Instructions to follow —
With nothing omitted, transcribe the entries exactly as written.

Records shown —

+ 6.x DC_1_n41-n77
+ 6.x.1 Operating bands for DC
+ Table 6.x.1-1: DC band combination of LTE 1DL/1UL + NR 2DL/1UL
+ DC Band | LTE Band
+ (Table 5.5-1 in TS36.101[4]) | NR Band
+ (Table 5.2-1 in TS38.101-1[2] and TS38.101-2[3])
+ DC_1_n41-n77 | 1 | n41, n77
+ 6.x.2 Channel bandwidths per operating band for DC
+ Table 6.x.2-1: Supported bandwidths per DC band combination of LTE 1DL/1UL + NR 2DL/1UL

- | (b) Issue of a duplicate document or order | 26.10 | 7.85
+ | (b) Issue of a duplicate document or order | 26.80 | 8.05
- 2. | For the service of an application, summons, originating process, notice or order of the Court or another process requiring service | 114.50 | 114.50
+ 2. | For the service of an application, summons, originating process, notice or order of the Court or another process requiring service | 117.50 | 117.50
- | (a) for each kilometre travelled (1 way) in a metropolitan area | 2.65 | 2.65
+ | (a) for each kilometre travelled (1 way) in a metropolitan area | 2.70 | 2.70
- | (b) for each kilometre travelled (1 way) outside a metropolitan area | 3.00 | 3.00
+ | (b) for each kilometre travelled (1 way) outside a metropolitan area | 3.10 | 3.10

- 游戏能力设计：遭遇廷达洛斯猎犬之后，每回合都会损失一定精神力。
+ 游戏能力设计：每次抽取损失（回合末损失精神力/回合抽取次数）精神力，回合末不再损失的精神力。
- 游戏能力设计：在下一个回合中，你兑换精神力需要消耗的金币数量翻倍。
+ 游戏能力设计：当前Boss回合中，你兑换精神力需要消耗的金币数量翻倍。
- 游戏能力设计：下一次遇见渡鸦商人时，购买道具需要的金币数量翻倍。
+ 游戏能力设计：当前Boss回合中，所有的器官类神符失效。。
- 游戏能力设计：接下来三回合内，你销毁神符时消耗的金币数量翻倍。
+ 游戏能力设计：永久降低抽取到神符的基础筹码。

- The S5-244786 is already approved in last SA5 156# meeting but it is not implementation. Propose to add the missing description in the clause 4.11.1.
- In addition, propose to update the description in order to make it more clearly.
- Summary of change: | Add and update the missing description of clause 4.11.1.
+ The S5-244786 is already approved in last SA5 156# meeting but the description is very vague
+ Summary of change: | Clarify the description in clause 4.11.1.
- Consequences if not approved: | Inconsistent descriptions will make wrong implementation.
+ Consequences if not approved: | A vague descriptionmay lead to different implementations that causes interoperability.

The answer —
+ 6.x DC_1_n41-n77
+ 6.x.1 Operating bands for DC
+ Table 6.x.1-1: DC band combination of LTE 1DL/1UL + NR 2DL/1UL
+ DC Band | LTE Band
+ (Table 5.5-1 in TS36.101[4]) | NR Band
+ (Table 5.2-1 in TS38.101-1[2] and TS38.101-2[3])
+ DC_1_n41-n77 | 1 | n41, n77
+ 6.x.2 Channel bandwidths per operating band for DC
+ Table 6.x.2-1: Supported bandwidths per DC band combination of LTE 1DL/1UL + NR 2DL/1UL

- | (b) Issue of a duplicate document or order | 26.10 | 7.85
+ | (b) Issue of a duplicate document or order | 26.80 | 8.05
- 2. | For the service of an application, summons, originating process, notice or order of the Court or another process requiring service | 114.50 | 114.50
+ 2. | For the service of an application, summons, originating process, notice or order of the Court or another process requiring service | 117.50 | 117.50
- | (a) for each kilometre travelled (1 way) in a metropolitan area | 2.65 | 2.65
+ | (a) for each kilometre travelled (1 way) in a metropolitan area | 2.70 | 2.70
- | (b) for each kilometre travelled (1 way) outside a metropolitan area | 3.00 | 3.00
+ | (b) for each kilometre travelled (1 way) outside a metropolitan area | 3.10 | 3.10

- 游戏能力设计：遭遇廷达洛斯猎犬之后，每回合都会损失一定精神力。
+ 游戏能力设计：每次抽取损失（回合末损失精神力/回合抽取次数）精神力，回合末不再损失的精神力。
- 游戏能力设计：在下一个回合中，你兑换精神力需要消耗的金币数量翻倍。
+ 游戏能力设计：当前Boss回合中，你兑换精神力需要消耗的金币数量翻倍。
- 游戏能力设计：下一次遇见渡鸦商人时，购买道具需要的金币数量翻倍。
+ 游戏能力设计：当前Boss回合中，所有的器官类神符失效。。
- 游戏能力设计：接下来三回合内，你销毁神符时消耗的金币数量翻倍。
+ 游戏能力设计：永久降低抽取到神符的基础筹码。

- The S5-244786 is already approved in last SA5 156# meeting but it is not implementation. Propose to add the missing description in the clause 4.11.1.
- In addition, propose to update the description in order to make it more clearly.
- Summary of change: | Add and update the missing description of clause 4.11.1.
+ The S5-244786 is already approved in last SA5 156# meeting but the description is very vague
+ Summary of change: | Clarify the description in clause 4.11.1.
- Consequences if not approved: | Inconsistent descriptions will make wrong implementation.
+ Consequences if not approved: | A vague descriptionmay lead to different implementations that causes interoperability.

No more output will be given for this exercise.